Natural Language Processing

The core component of Natural Language Processing (NLP) is extracting information from human language.

the need to analyze and understand text data is growing everyday. More and more data generated today is free text

Web: blogs, comments, reviews, notes
Social media: messages, hastags, references
Operations: logs, trails
Emails
Voice transcriptions

Volume and lack of structure provide additional challenges to acquire, process, and analyze text.

Document: A collection of sentences that represent a specific fact or entity.

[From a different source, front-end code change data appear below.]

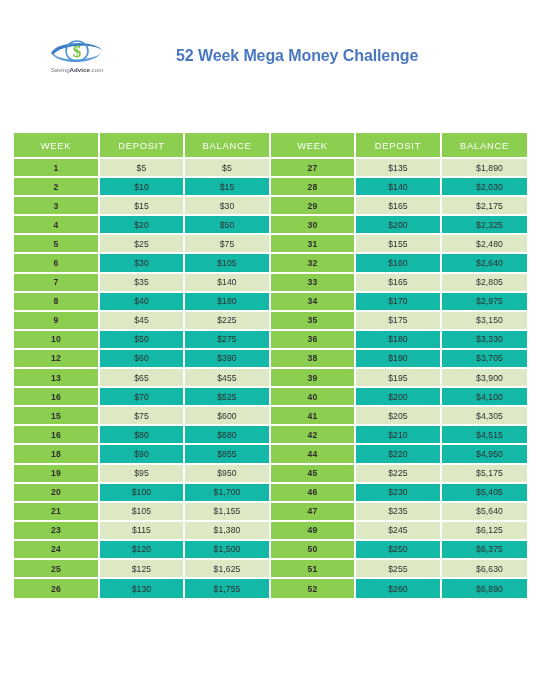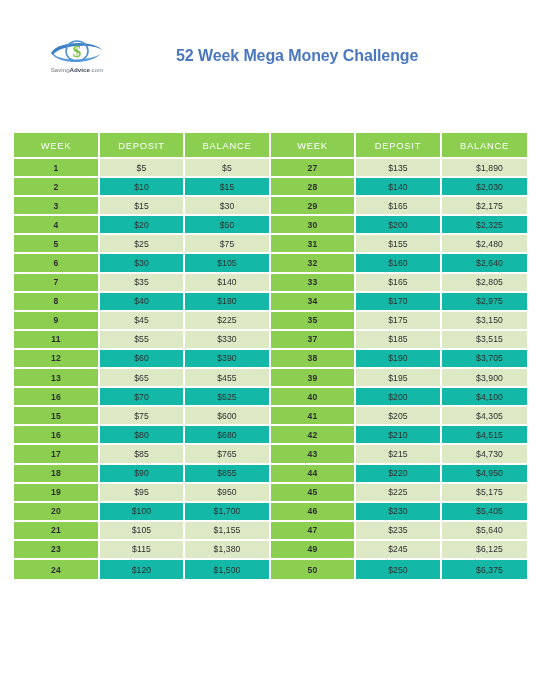--- a/index.html
+++ b/index.html
@@ -227,6 +227,14 @@
             <td class="val">$175</td>
             <td class="val">$3,150</td>
           </tr>
+          <tr class="even">
+            <td class="wk">10</td>
+            <td class="val">$50</td>
+            <td class="val">$275</td>
+            <td class="wk">36</td>
+            <td class="val">$180</td>
+            <td class="val">$3,330</td>
+          </tr>
           <tr class="odd">
             <td class="wk">11</td>
             <td class="val">$55</td>

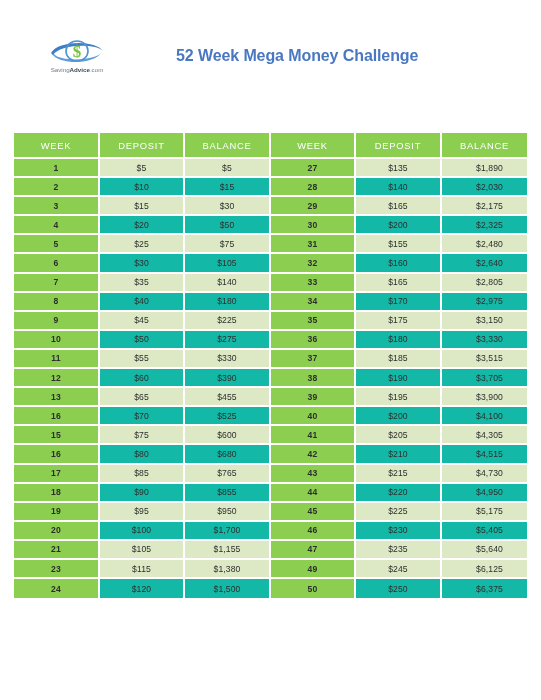--- a/index.html
+++ b/index.html
@@ -235,14 +235,6 @@
             <td class="val">$180</td>
             <td class="val">$3,330</td>
           </tr>
-          <tr class="odd">
-            <td class="wk">11</td>
-            <td class="val">$55</td>
-            <td class="val">$330</td>
-            <td class="wk">37</td>
-            <td class="val">$185</td>
-            <td class="val">$3,515</td>
-          </tr>
           <tr class="even">
             <td class="wk">12</td>
             <td class="val">$60</td>

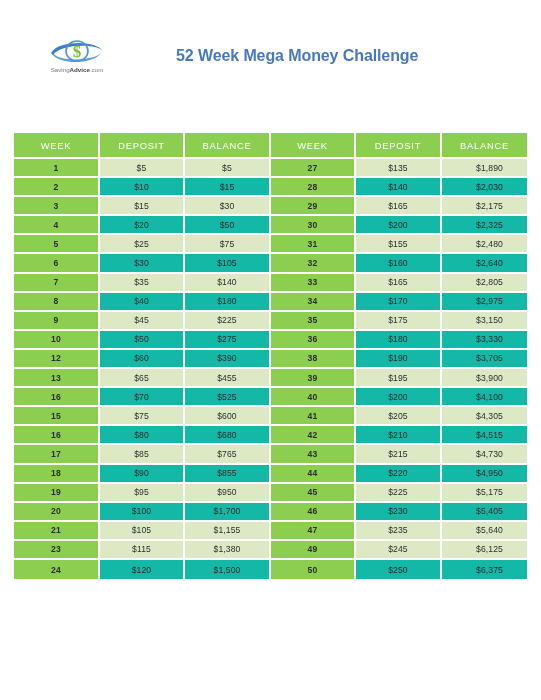--- a/index.html
+++ b/index.html
@@ -275,14 +275,6 @@
             <td class="val">$210</td>
             <td class="val">$4,515</td>
           </tr>
-          <tr class="odd">
-            <td class="wk">17</td>
-            <td class="val">$85</td>
-            <td class="val">$765</td>
-            <td class="wk">43</td>
-            <td class="val">$215</td>
-            <td class="val">$4,730</td>
-          </tr>
           <tr class="even">
             <td class="wk">18</td>
             <td class="val">$90</td>

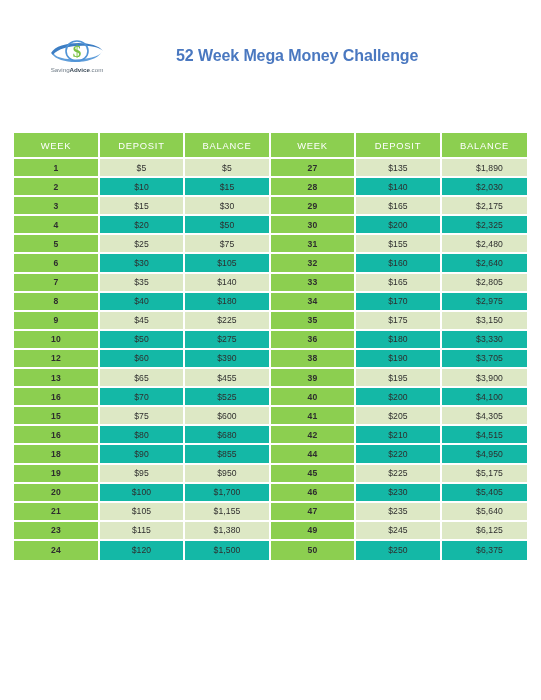--- a/index.html
+++ b/index.html
@@ -323,6 +323,14 @@
             <td class="val">$250</td>
             <td class="val">$6,375</td>
           </tr>
+          <tr class="odd">
+            <td class="wk">25</td>
+            <td class="val">$125</td>
+            <td class="val">$1,625</td>
+            <td class="wk">51</td>
+            <td class="val">$255</td>
+            <td class="val">$6,630</td>
+          </tr>
         </tbody>
     </table>
   </div>

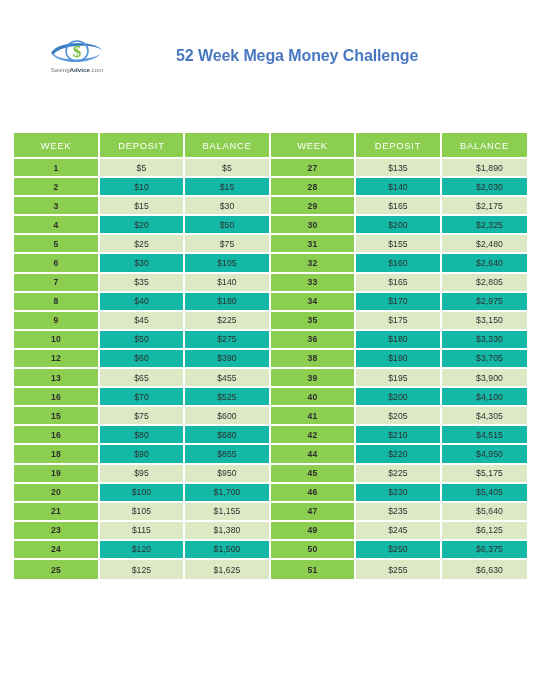--- a/index.html
+++ b/index.html
@@ -331,6 +331,14 @@
             <td class="val">$255</td>
             <td class="val">$6,630</td>
           </tr>
+          <tr class="even">
+            <td class="wk">26</td>
+            <td class="val">$130</td>
+            <td class="val">$1,755</td>
+            <td class="wk">52</td>
+            <td class="val">$260</td>
+            <td class="val">$6,890</td>
+          </tr>
         </tbody>
     </table>
   </div>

Copus: a collection of similar documents

Main Application Topics

Sentiment analysis
Topic modeling
Text classification
Sentence segmentation or part-of-speech tagging
...

General Pipeline

Raw text
Tokenize - tell the model what to look at
Clean text - remove stop words/ponctuation, stemming, etc.
Vectorize - convert to numeric form
Machine Learning algorithm - fit/train model
Model Selection

Unstructured Data

Binary data, no delimiters, no indication of rows

Cleansing Text

Formatting and standardization (e.g., dates)
Remove punctuation
Remove abbreviations
Case conversion
Remove elements like hashtags

Stop-word Removal

A group of words that carry no meaning by themselvs (in, and, the which)

Not required for analytics
A standard or custom stop-words dictionary can be used.

Stemming

A stem is the base parte of the word, to which affixes can be attached for derivatives.

Stemming keeps only the base word, thus reducing the total words in the corpus.

Though they may have different affixes, words that share the same stem have similar semantic meaning. Stemming is able to determine that 'learned' and 'learning' , though they have different affixes, each contain the same root word 'learn'.

Reduces the corpus of words the model is exposed to
Explicitly correlates words with similar meanings

Lemmatizing

Similar to stemming, but produces a proper root word that belongs to the language

Uses a dictionary to match words to their root word

Process of grouping together the inflected forms of a word so they can be analyzed as a single term, identified by the word's lemma. Using vocabulary analysis of words aiming to remove inflectional endings to return the dictionary form of a word

Stemming vs. Lemmatizing

To goal of both is to condense derived words into their base forms
- Stemming is typically faster as it simply chops off the end of a word using heuristics, without any understanding of the context in which a word is used.
- Lemmatizing is typically more accurate as it uses more informed analysis to create groups of words with similar meaning based on the context aroud the word.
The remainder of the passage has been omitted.